Hace unas semanas viví una experiencia singular y gratificante. Me propusieron en el colegio donde estudia mi hija a dar una charla, dirigida a sus compañeros de curso (niños de nueve y diez años), en la que debía adentrarlos en los entresijos de mi vocación literaria. Según me explicó su profesora, se trataba de una experiencia que ya habían probado con otros muchos padres del colegio, a quienes se invitaba a exponer, de forma accesible y no demasiado prolija, las intimidades de su oficio o profesión.
Acepté por cortesía, seguro de que la experiencia resultaría catastrófica; pues nunca he hablado ante niños, o no al menos de forma sostenida y sobre un asunto sobre el que yo mismo nada sé, o sobre el que no se me había ocurrido reflexionar. Las vocaciones son así: uno se abraza a ellas, o ellas se abrazan a él, misteriosa e inexplicablemente; y tratar de explicarlas es tan ilusorio o pretencioso como pretender cobijar todo el agua del océano en un hoyo excavado en una playa.
Durante los días previos a la charla, me devané los sesos, tratando de encontrar el enfoque y el tono idóneos para mi charla, con el propósito de no aburrir en exceso a los niños; pero siempre me estrellaba con una suerte de impotencia paralizante que me llenaba de miedo y frustración. ¿Debía probar a impostar un lenguaje fácil y condescendiente, según solemos hacer los adultos, tomando a los niños por imbéciles? ¿Debía adoptar ante ellos una especie de camaradería postiza?
Agobiado por las dudas, me presenté en el colegio, donde ya me aguardaban ochenta niños de ambos sexos, expectantes y risueños… Y entonces lo comprendí: la lección no iba a dársela yo a ellos, sino ellos a mí. Y es que, a fin de cuentas, escribir no es sino esforzarse por descubrir cada día, bajo las legañas de la realidad mostrenca que nos tratan de imponer, la eterna novedad del mundo. Y ante mí tenía a ochenta niños que no tenían que esforzarse para descubrir esa eterna novedad, por la sencilla razón de que creían firmemente en ella; y, creyendo en ella, hacían de su vida algo original e imprevisible a cada instante.
Nada de lo que me dijeron aquella tarde se conformaba a lo establecido, tal vez porque ignoraban qué es lo establecido; y por ello mismo sus palabras y actitudes tenían ese brillo luminoso de las cosas que aún no han sido estrenadas, o que se estrenan cada día, cada minuto, cada segundo, en una incesante celebración de la curiosidad.
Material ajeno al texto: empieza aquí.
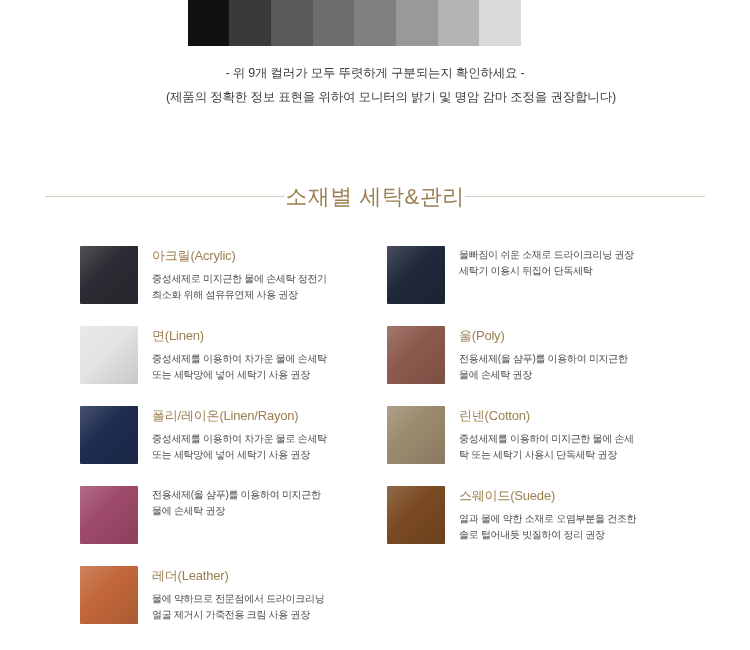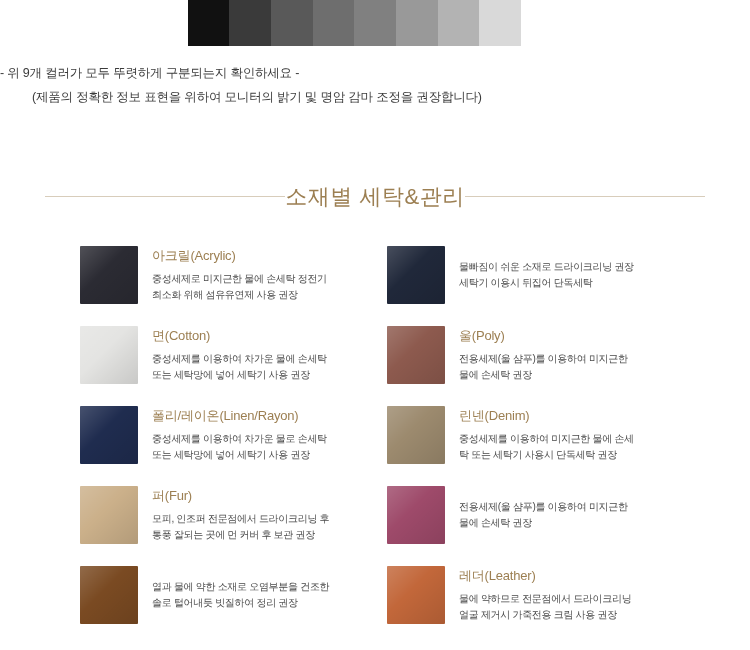--- a/index.html
+++ b/index.html
@@ -37,7 +37,7 @@
 
   .calib-note {
     margin-top: 16px;
-    text-align: left;
+    text-align: center;
     font-size: 12.5px;
     line-height: 1.9;
     color: #3b3b3b;

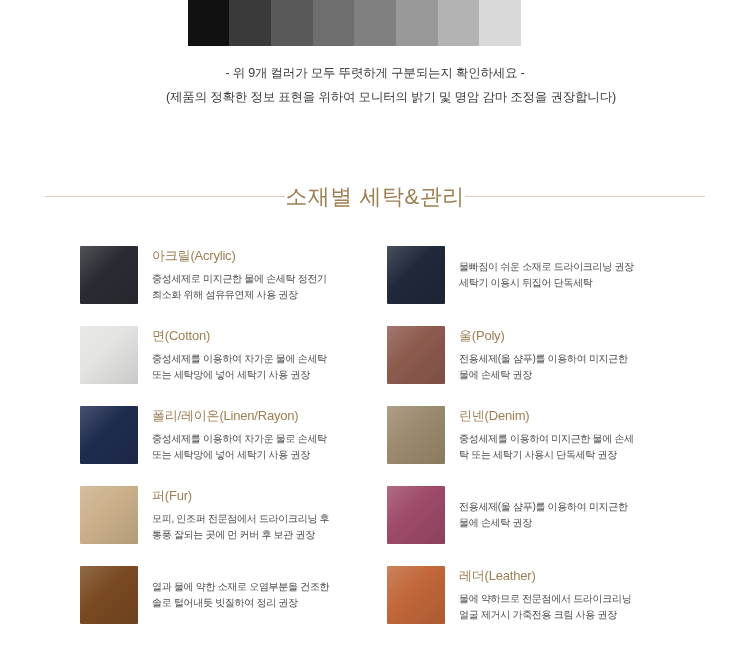--- a/index.html
+++ b/index.html
@@ -78,7 +78,7 @@
   .mat-item {
     display: flex;
     gap: 14px;
-    align-items: center;
+    align-items: flex-start;
   }
   .swatch {
     width: 58px;

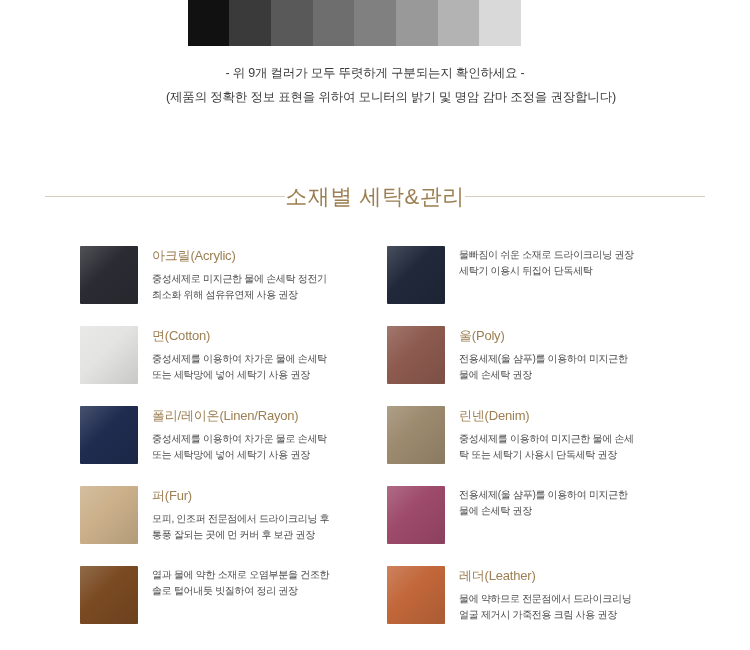--- a/index.html
+++ b/index.html
@@ -158,7 +158,7 @@
     <div class="mat-item">
       <div class="swatch" style="background: rgb(228, 228, 226);"></div>
       <div class="mat-text">
-        <p class="mat-name">면(Cotton)</p>
+        <p class="mat-name">면(Linen)</p>
         <p class="mat-desc">중성세제를 이용하여 차가운 물에 손세탁
 또는 세탁망에 넣어 세탁기 사용 권장</p>
       </div>

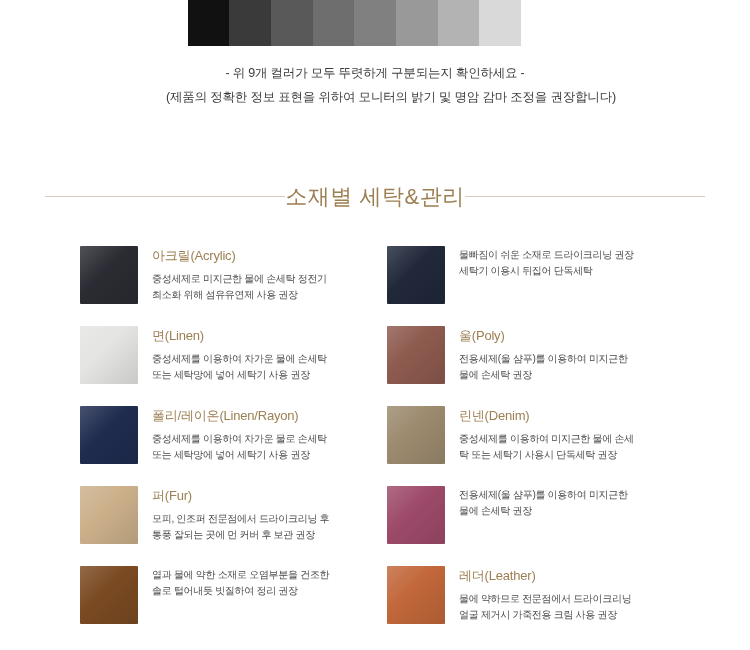--- a/index.html
+++ b/index.html
@@ -182,7 +182,7 @@
     <div class="mat-item">
       <div class="swatch" style="background: rgb(156, 138, 110);"></div>
       <div class="mat-text">
-        <p class="mat-name">린넨(Denim)</p>
+        <p class="mat-name">린넨(Cotton)</p>
         <p class="mat-desc">중성세제를 이용하여 미지근한 물에 손세
 탁 또는 세탁기 사용시 단독세탁 권장</p>
       </div>

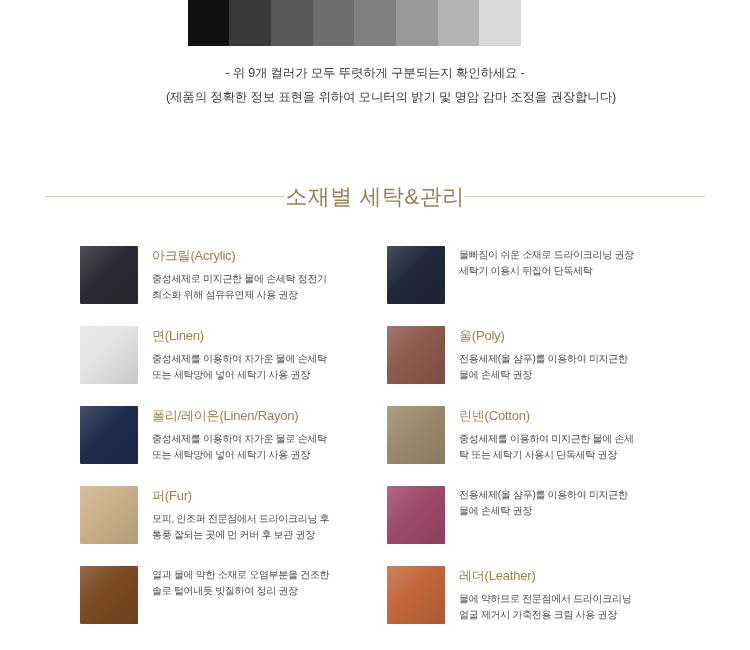--- a/index.html
+++ b/index.html
@@ -188,14 +188,6 @@
       </div>
     </div>
     <div class="mat-item">
-      <div class="swatch" style="background: rgb(203, 176, 138);"></div>
-      <div class="mat-text">
-        <p class="mat-name">퍼(Fur)</p>
-        <p class="mat-desc">모피, 인조퍼 전문점에서 드라이크리닝 후
-통풍 잘되는 곳에 먼 커버 후 보관 권장</p>
-      </div>
-    </div>
-    <div class="mat-item">
       <div class="swatch" style="background: rgb(158, 74, 106);"></div>
       <div class="mat-text">
         <p class="mat-desc">전용세제(울 샴푸)를 이용하여 미지근한

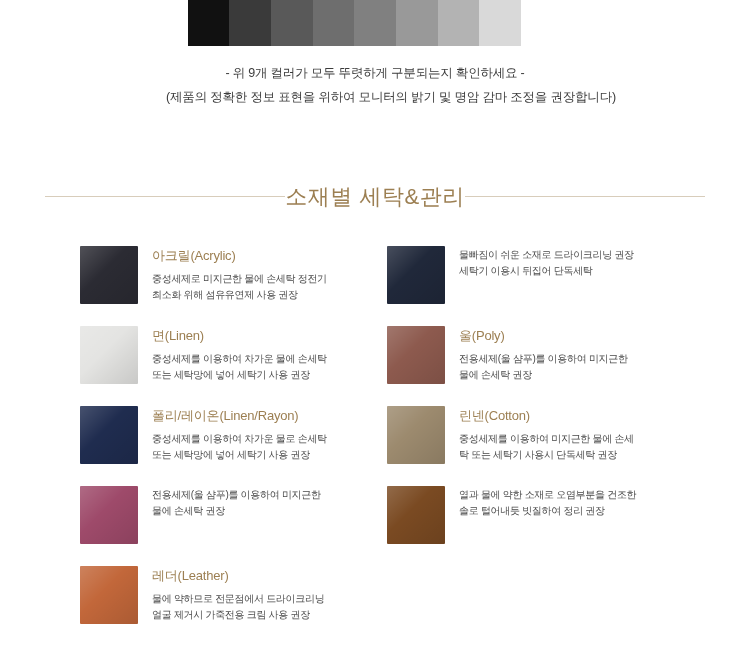--- a/index.html
+++ b/index.html
@@ -197,6 +197,7 @@
     <div class="mat-item">
       <div class="swatch" style="background: rgb(122, 74, 34);"></div>
       <div class="mat-text">
+        <p class="mat-name">스웨이드(Suede)</p>
         <p class="mat-desc">열과 물에 약한 소재로 오염부분을 건조한
 솔로 털어내듯 빗질하여 정리 권장</p>
       </div>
No había sino que animarles a que dejaran volar su imaginación; y, en unos pocos minutos, la sala donde impartía mi charla se convirtió en un hervidero de ocurrencias exultantes, llenas de gracia y fantasía, también de sentido común. Enseguida me di cuenta que todos aquellos niños eran, como el Dios del Génesis, creativos en el sentido más hondo de la palabra: creaban el cielo y la tierra a cada instante, soñaban las vidas más peregrinas y estupefacientes, tal vez porque vivían dentro de ellas, sin inmutarse, como el caracol vive dentro de su concha.
Y así entendí que la actitud ante la vida de aquellos niños era inaugural, a diferencia de la actitud que mantenemos los adultos, que siempre es –en mayor o menor proporción– rutinaria y como sojuzgada, impedida para el vuelo de la imaginación porque llevamos plomo en las alas.
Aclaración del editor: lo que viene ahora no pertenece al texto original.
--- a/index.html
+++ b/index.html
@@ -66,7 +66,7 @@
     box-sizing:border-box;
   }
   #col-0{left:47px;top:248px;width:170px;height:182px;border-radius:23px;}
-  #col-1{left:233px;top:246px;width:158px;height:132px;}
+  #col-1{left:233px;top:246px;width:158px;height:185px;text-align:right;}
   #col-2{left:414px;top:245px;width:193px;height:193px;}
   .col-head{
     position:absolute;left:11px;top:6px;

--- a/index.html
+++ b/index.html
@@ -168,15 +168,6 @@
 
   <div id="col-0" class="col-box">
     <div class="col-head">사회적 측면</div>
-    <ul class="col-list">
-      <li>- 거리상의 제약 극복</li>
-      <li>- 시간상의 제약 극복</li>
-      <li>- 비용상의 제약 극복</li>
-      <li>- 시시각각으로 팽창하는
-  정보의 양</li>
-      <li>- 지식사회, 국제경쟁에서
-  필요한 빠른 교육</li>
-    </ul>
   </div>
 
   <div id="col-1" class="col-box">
Quizá ser adulto consista en conformarse con una realidad mostrenca que nos atrapa en su telaraña; y, al sucumbir a esa realidad mostrenca, nos convertimos en criaturas en serie, con actitudes repetidas, con palabras archisabidas, con sentimientos y pasiones estereotipados. Exactamente lo contrario de aquellos niños, que me enseñaron que el asombro permanente es la única actitud ante la vida que nos salva.
Sin darme cuenta habían transcurrido dos horas. No sé si conseguí explicarles el sentido de mi vocación; pero ellos, desde luego, me lo habían explicado a mí.